__Problem details__
Look for the string "prevents" in the data below, and copy each line that holds it.

__Entries shown__
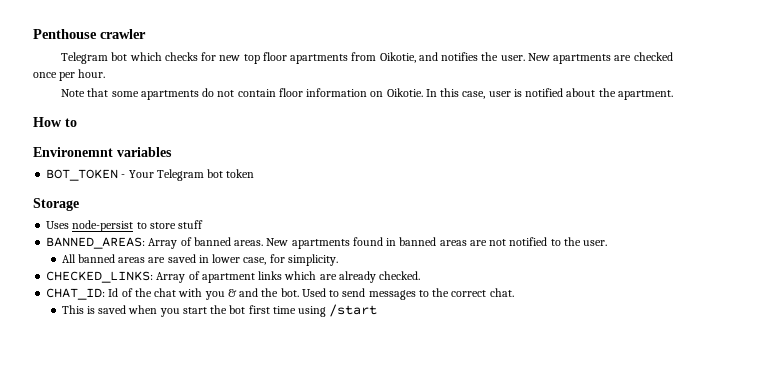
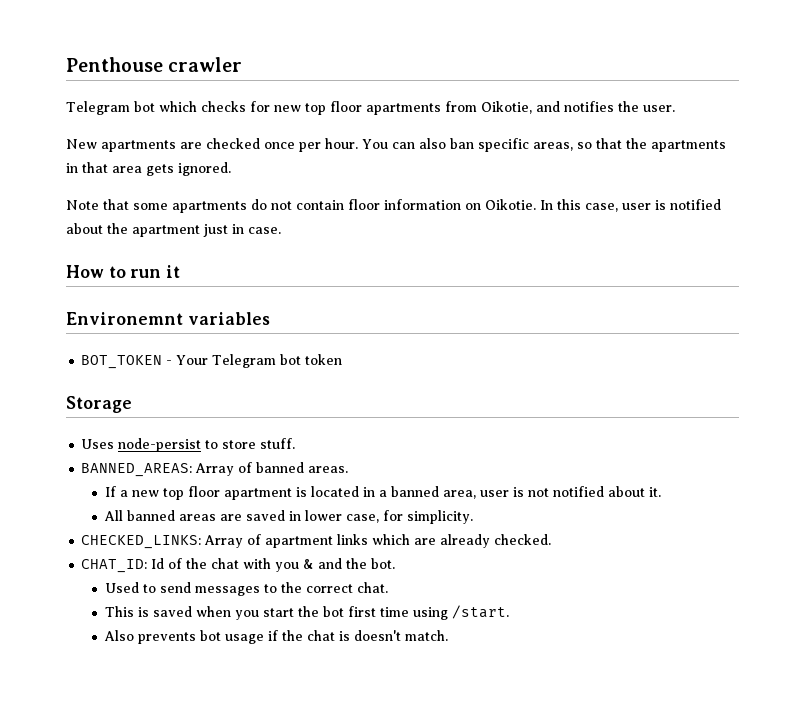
- Telegram bot which checks for new top floor apartments from Oikotie, and notifies the user. New apartments are checked once per hour.
+ Telegram bot which checks for new top floor apartments from Oikotie, and notifies the user.
+ New apartments are checked once per hour. You can also ban specific areas, so that the apartments in that area gets ignored.
- In this case, user is notified about the apartment.
+ In this case, user is notified about the apartment just in case.
- How to
+ How to run it
- Uses node-persist to store stuff
+ Uses node-persist to store stuff.
- BANNED_AREAS: Array of banned areas. New apartments found in banned areas are not notified to the user.
+ BANNED_AREAS: Array of banned areas.
+ If a new top floor apartment is located in a banned area, user is not notified about it.
- CHAT_ID: Id of the chat with you & and the bot. Used to send messages to the correct chat.
+ CHAT_ID: Id of the chat with you & and the bot.
+ Used to send messages to the correct chat.
- This is saved when you start the bot first time using /start
+ This is saved when you start the bot first time using /start.
+ Also prevents bot usage if the chat is doesn't match.

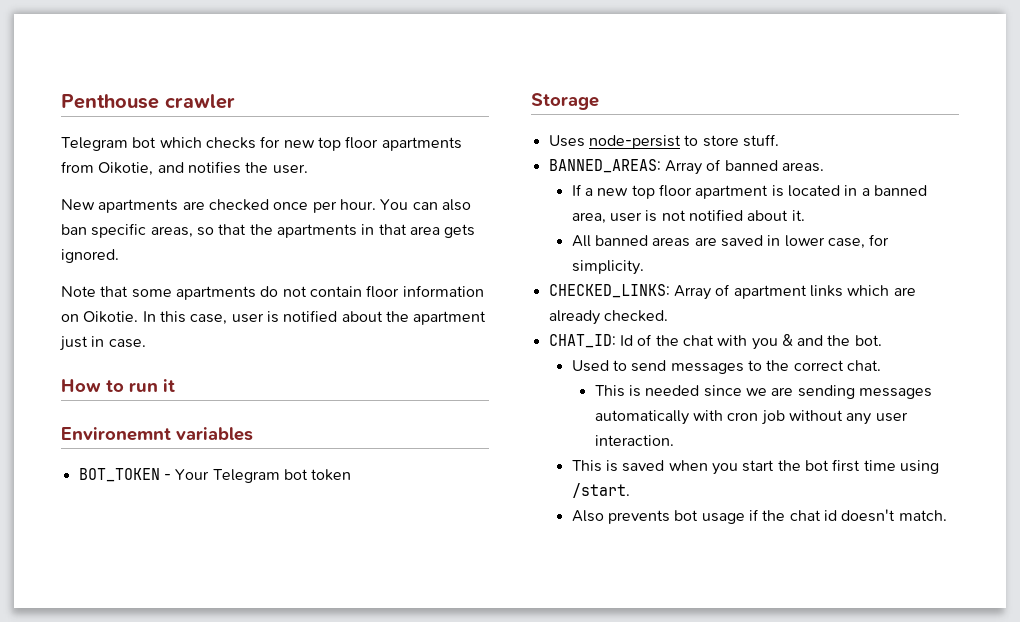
+ This is needed since we are sending messages automatically with cron job without any user interaction.
- Also prevents bot usage if the chat is doesn't match.
+ Also prevents bot usage if the chat id doesn't match.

__Your response__
+ Also prevents bot usage if the chat is doesn't match.
- Also prevents bot usage if the chat is doesn't match.
+ Also prevents bot usage if the chat id doesn't match.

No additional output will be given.